Subjects and Methods

Patients

We reviewed consecutive patients from the prospectively collected acute ischemic stroke registry, who had been admitted to the emergency center of our institute within 3 h of stroke symptom onset between May 2006 and December 2010. Patients with acute ischemic stroke were enrolled based on the following inclusion criteria: (1) treatment in our institution with intravenous (IV) alteplase (recombinant tissue plasminogen activator) within a 3-hour time window based on a non-contrast CT scan to rule out hemorrhage; (2) performance of MRI following initiation of alteplase, such that it was within 4.5 h from stroke onset; (3) confinement of vascular territory of acute ischemic stroke to the anterior circulation, and (4) documentation of informed consent. We excluded patients with posterior circulation stroke because anterior circulation and posterior circulation strokes were thought to be separate entities, with different underlying pathogenesis and natural histories. The local institutional review board approved this study for retrospective analysis.

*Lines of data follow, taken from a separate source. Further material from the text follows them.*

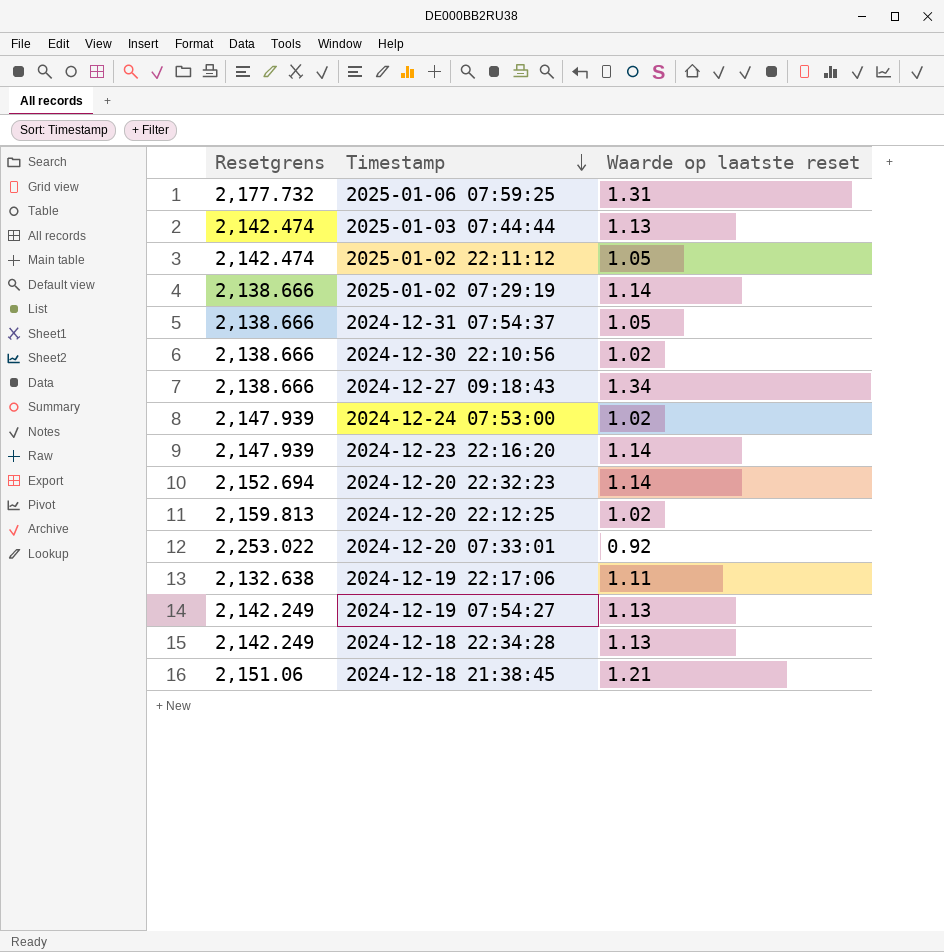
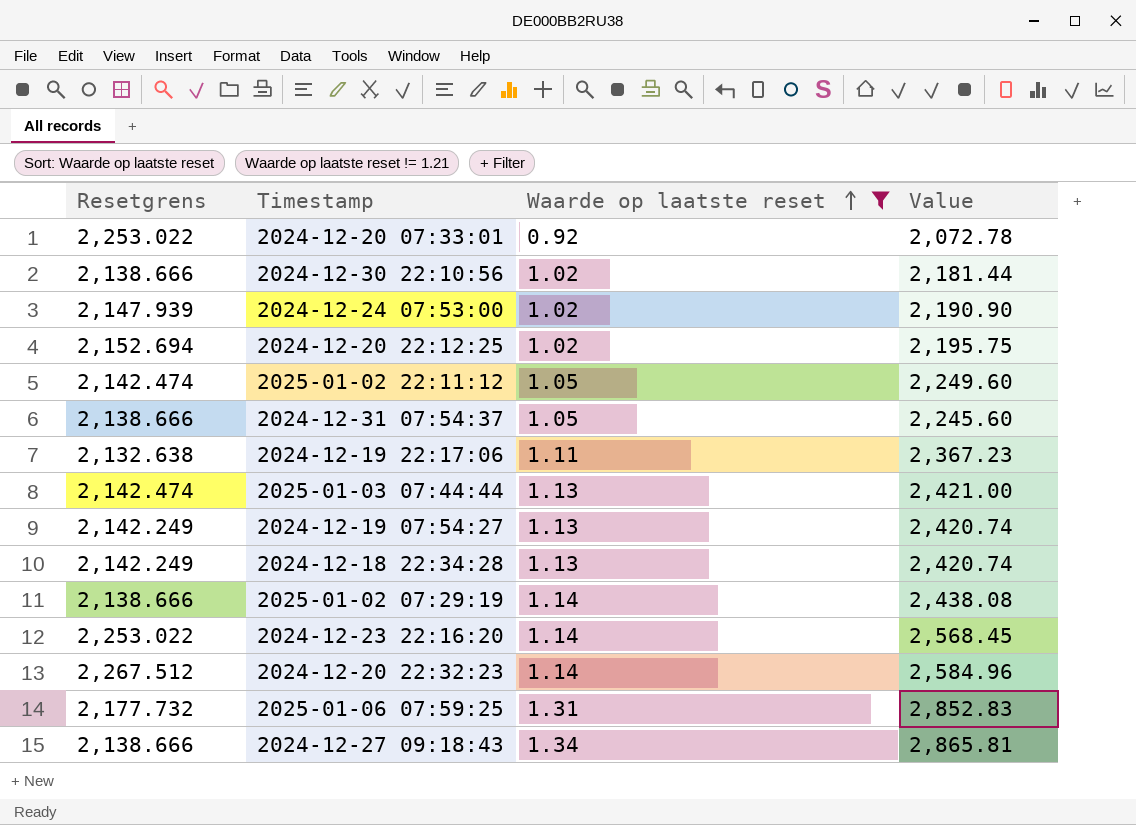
filter: none -> Waarde op laatste reset != 1.21
row order: Timestamp descending -> Waarde op laatste reset ascending
column Value | formula: none -> [Resetgrens] * [Waarde op laatste reset]
2024-12-20 22:12:25 | Resetgrens: 2,159.813 -> 2,152.694
2024-12-23 22:16:20 | Resetgrens: 2,147.939 -> 2,253.022
2024-12-20 22:32:23 | Resetgrens: 2,152.694 -> 2,267.512

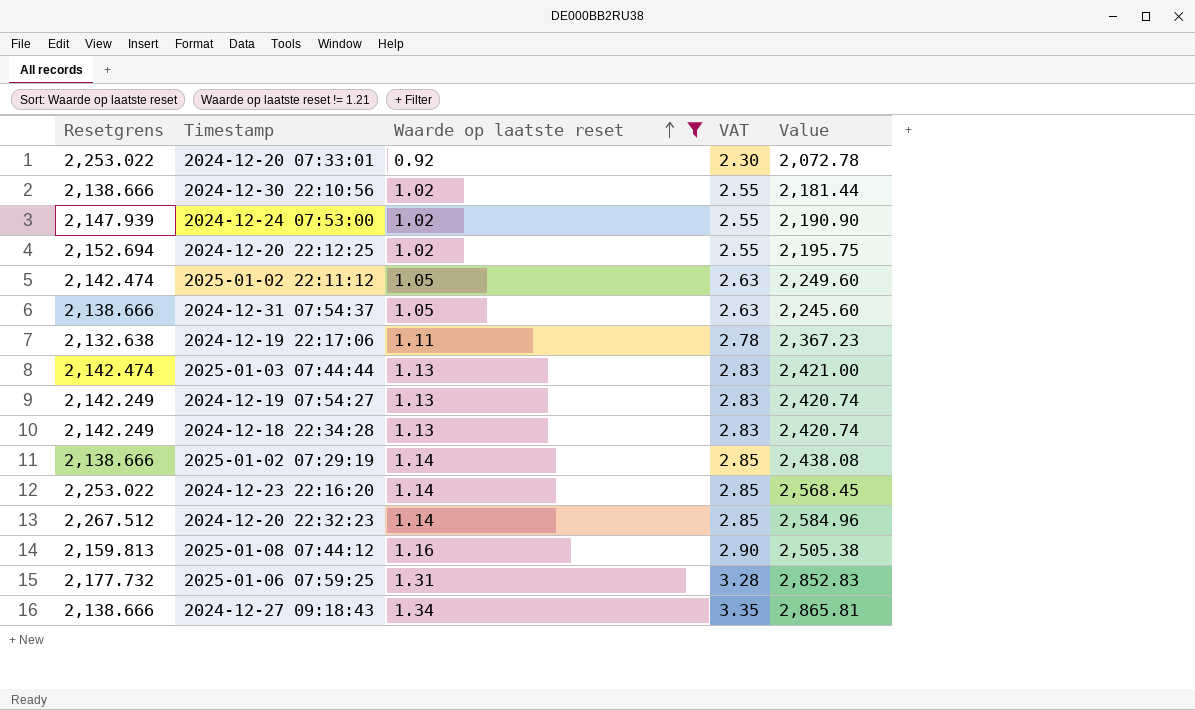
column VAT | formula: none -> [Waarde op laatste reset] * 2.5
row 2025-01-08 07:44:12: none -> 2,159.813 | 1.16 | 2.90 | 2,505.38

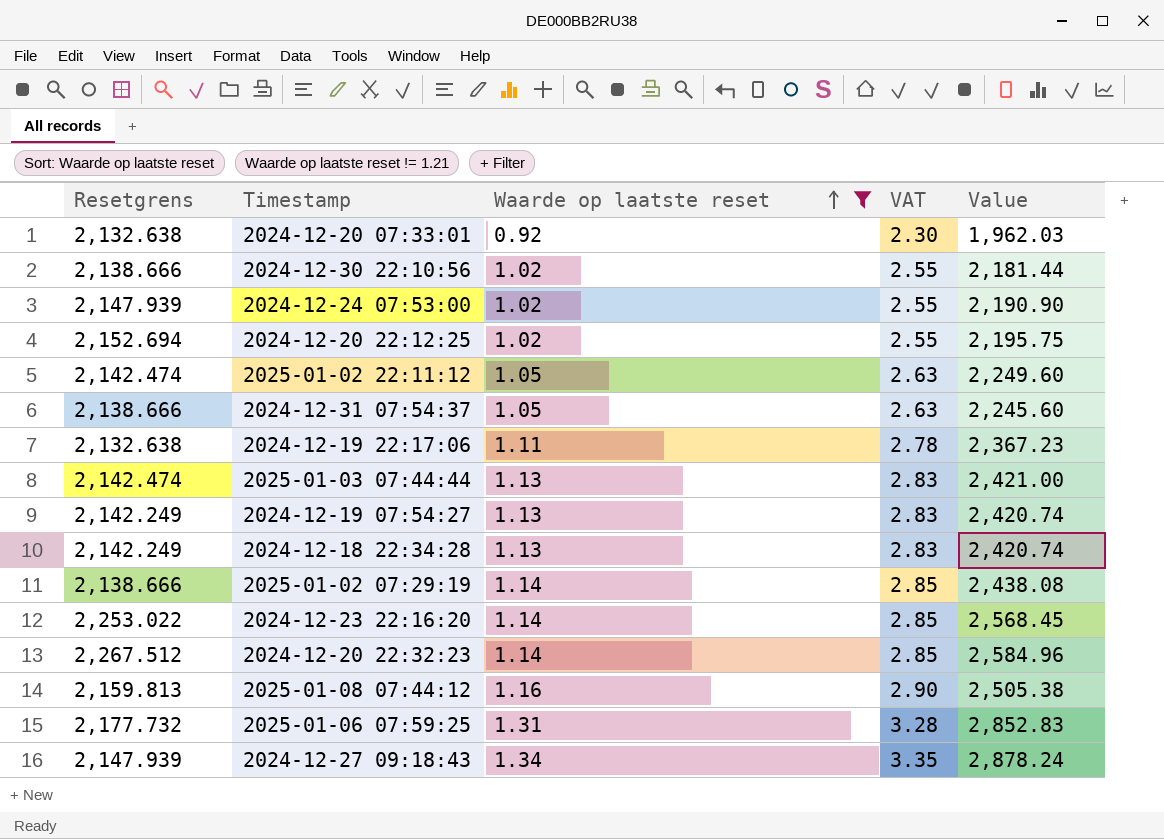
2024-12-20 07:33:01 | Resetgrens: 2,253.022 -> 2,132.638
2024-12-20 07:33:01 | Value: 2,072.78 -> 1,962.03
2024-12-27 09:18:43 | Resetgrens: 2,138.666 -> 2,147.939
2024-12-27 09:18:43 | Value: 2,865.81 -> 2,878.24

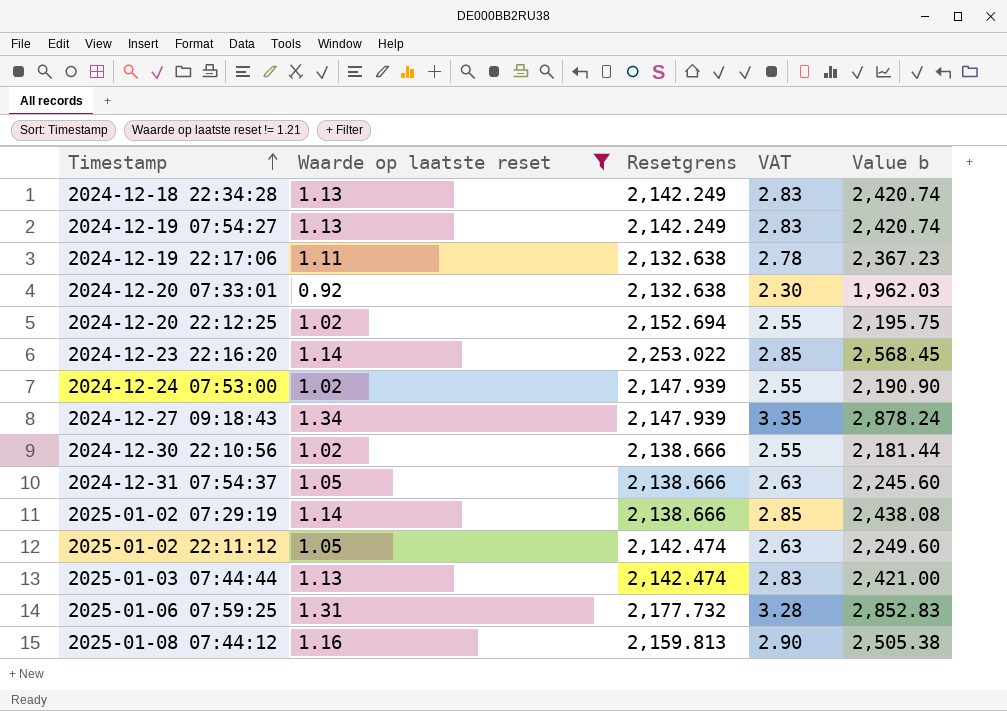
row order: Waarde op laatste reset ascending -> Timestamp ascending
column Resetgrens | position: 1 -> 3
column name: Value -> Value b
row 2024-12-20 22:32:23: 2,267.512 | 1.14 | 2.85 | 2,584.96 -> none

Clinical Evaluation and Treatment

All patients were first classified according to the OCSP classification scheme as having total anterior circulation infarcts (TACI), partial anterior circulation infarcts (PACI), posterior circulation infarcts, or lacunar infarcts (LACI) [1]. Prior to IV alteplase infusion, physical and neurological examinations, including the National Institutes of Health Stroke Scale (NIHSS) scoring, were carried out as well. Once patients were classified and scored, the alteplase treatment (a dose of 0.6 or 0.9 mg/kg determined by the on-call neurologist) was administered after a brain CT had been obtained and hemorrhage was ruled out. We used criteria set by the National Institute of Neurological Disorders and Stroke (NINDS) to determine eligibility for IV alteplase infusion [11]. Patients were not excluded for passing the upper age limit or for exceeding the upper or lower limits on the NIHSS score. A simplified diagram of this study is shown in figure 1.
Fig. 1

Simplified diagram of the study. GRE = Gradient-echo imaging.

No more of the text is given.